Nossa árvore já dá frutos
Da EBF à CBF Academy, vemos o surgimento de uma geração que inclui Eduardo Baptista, Jardine, Mozart, Jair Ventura, Rogério Ceni, Fernando Diniz, Filipe Luís e tantos outros. São sinais de que, apesar do atraso, é possível reconstruir e projetar um futuro com raízes próprias.
O presente exige responsabilidade de todos
É verdade: ter 5 argentinos e 1 italiano como treinadores na copa pelo nosso continente é quase uma tragédia. Apontar este problema e suas causas, é muito importante. Porém, é fundamental que clubes, federações, imprensa, empresários, atletas, gestores, torcedores e a própria política assumam sua parcela e passem a agir de verdade. Nossos treinadores não podem pagar essa conta e carregar este fardo sozinhos.
Escrever é resistir
Saber, às vezes, exige calar. Mas escrever também é resistir.

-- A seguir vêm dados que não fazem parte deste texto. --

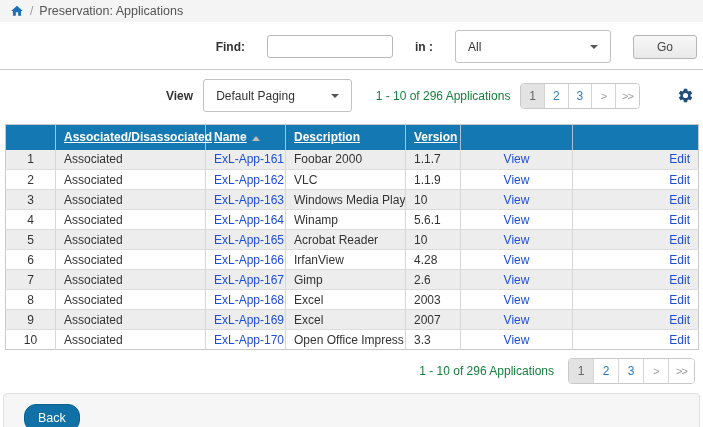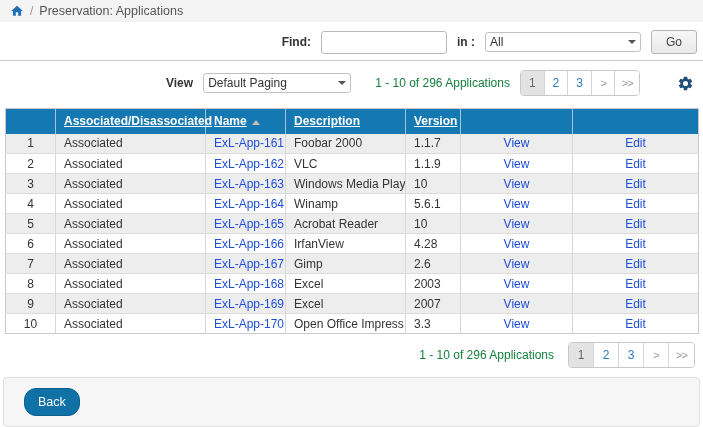--- a/index.html
+++ b/index.html
@@ -8,31 +8,31 @@
 
   
   .crumb-bar { height:22px; background:#f4f4f4; display:flex; align-items:center;
     padding-left:10px; gap:6px; }
   .crumb-bar .home { width:14px; height:14px; display:inline-flex; cursor:pointer; }
   .crumb-sep { color:#9a9a9a; font-size:12px; }
   .crumb-title { color:#555; font-size:12.5px; }
 
   
   .find-row { display:flex; align-items:center; justify-content:flex-end;
-    gap:10px; padding:8px 6px 6px 0; }
+    gap:22px; padding:8px 6px 6px 0; }
   .lbl { font-weight:bold; color:#333; }
   .txt-input { width:126px; height:23px; border:1px solid #b8b8b8; border-radius:3px;
     padding:0 6px; font-family:"Liberation Sans",sans-serif; font-size:12px; color:#333; outline:none; }
-  .select-box { height:20px; border:1px solid #c2c2c2; border-radius:3px; background:#fff;
-    display:flex; align-items:center; justify-content:space-between; padding:0 4px;
+  .select-box { height:33px; border:1px solid #c2c2c2; border-radius:3px; background:#fff;
+    display:flex; align-items:center; justify-content:space-between; padding:0 12px;
     cursor:pointer; color:#333; }
   .select-box.w156 { width:156px; }
   .caret { width:0; height:0; border-left:4px solid transparent; border-right:4px solid transparent;
     border-top:4px solid #555; }
-  .btn-gray { height:24px; padding:0 14px; background:linear-gradient(#f7f7f7,#e9e9e9);
+  .btn-gray { height:24px; padding:0 23px; background:linear-gradient(#f7f7f7,#e9e9e9);
     border:1px solid #b5b5b5; border-radius:3px; color:#444; font-size:12px; cursor:pointer;
     font-family:"Liberation Sans",sans-serif; }
 
   .hr-div { border-bottom:1px solid #c9c9c9; }
 
   
   .view-row { display:flex; align-items:center; padding:9px 8px 9px 166px; gap:10px; }
   .count-text { color:#15803d; margin-left:14px; white-space:nowrap; }
 
   
@@ -52,21 +52,21 @@
   .tbl th { background:#1478b3; height:25px; text-align:left; padding:0 8px;
     border-right:1px solid #a9c3d4; }
   .tbl th:last-child { border-right:none; }
   .tbl th .hlink { color:#ffffff; font-weight:bold; text-decoration:underline; cursor:pointer;
     font-size:12px; white-space:nowrap; }
   .sort-asc { display:inline-block; margin-left:5px; width:0; height:0;
     border-left:4px solid transparent; border-right:4px solid transparent;
     border-bottom:5px solid #c2bcb2; vertical-align:middle; }
   .tbl td { height:20px; padding:0 8px; border-right:1px solid #d7d7d7;
     border-bottom:1px solid #dcdcdc; color:#333; overflow:hidden; white-space:nowrap; }
-  .tbl td:last-child { border-right:none; }
+  .tbl td:last-child { border-right:none;text-align:right; }
   .tbl tr.odd td { background:#ededed; }
   .tbl tr.even td { background:#ffffff; }
   .tbl tbody tr:last-child td { border-bottom:1px dotted #9a9a9a; }
   .td-num { text-align:center; color:#555; }
   .td-center { text-align:center; }
   a.cell-link { color:#1d4ed8; text-decoration:none; cursor:pointer; }
 
   
   .status-row { display:flex; align-items:center; justify-content:flex-end;
     gap:14px; padding:8px 8px 9px 0; }

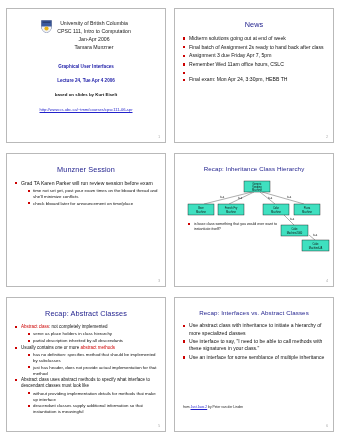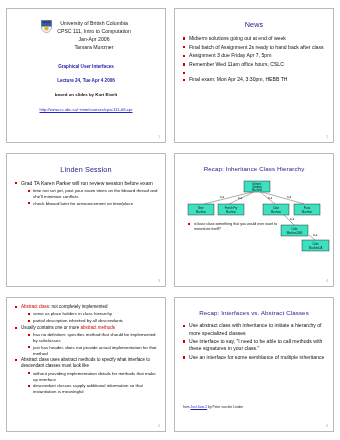--- a/index.html
+++ b/index.html
@@ -215,21 +215,21 @@
       <li>Final batch of Assignment 2s ready to hand back after class</li>
       <li>Assignment 3 due Friday Apr 7, 5pm</li>
       <li>Remember Wed 11am office hours, CSLC</li>
       <li class="spacer-bullet" style="list-style:none"></li>
       <li>Final exam: Mon Apr 24, 3:30pm, HEBB TH</li>
     </ul>
     <div class="slide-num">2</div>
   </div>
 
   <div class="slide">
-    <div class="slide-title">Linden Session</div>
+    <div class="slide-title">Munzner Session</div>
     <ul class="lvl1">
       <li>
         <span>Grad TA Karen Parker will run review session before exam</span>
         <ul class="lvl2">
           <li>time not set yet, post your exam times on the bboard thread and she'll minimize conflicts</li>
           <li>check bboard later for announcement on time/place</li>
         </ul>
       </li>
     </ul>
     <div class="slide-num">3</div>
@@ -287,20 +287,21 @@
           <text x="133.5" y="67" text-anchor="middle" font-size="2.6" fill="#111">Coke</text>
           <text x="133.5" y="70.5" text-anchor="middle" font-size="2.6" fill="#111">MachineUA</text>
         </g>
       </svg>
       <div class="note-bullet">is base class something that you would ever want to instantiate itself?</div>
     </div>
     <div class="slide-num">4</div>
   </div>
 
   <div class="slide dense">
+    <div class="slide-title">Recap: Abstract Classes</div>
     <ul class="lvl1">
       <li>
         <span class="hl">Abstract class</span><span>: not completely implemented</span>
         <ul class="lvl2">
           <li>serve as place holders in class hierarchy</li>
           <li>partial description inherited by all descendants</li>
         </ul>
       </li>
       <li>
         <span>Usually contains one or more </span><span class="hl">abstract methods</span>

Porque se o silêncio preserva, a palavra denúncia. E alguém precisa lembrar que, enquanto adiamos o futuro, o presente insiste em nos cobrar. E para terminar, fico com o auge do requinte, que é a simplicidade de uma frase que me foi enviada por um leitor assíduo das minhas colunas, chamado Zico (sim, esse mesmo que você está pensando):
“Tudo isso é válido, mas o mais importante é a evolução do jogador no básico. Chama -se fundamentos do futebol. Repetição de passe, chute, domínio de bola, condução de bola, drible e cabeceio. Desde a base. Coisas simples e necessárias como escovar os dentes todos os dias.”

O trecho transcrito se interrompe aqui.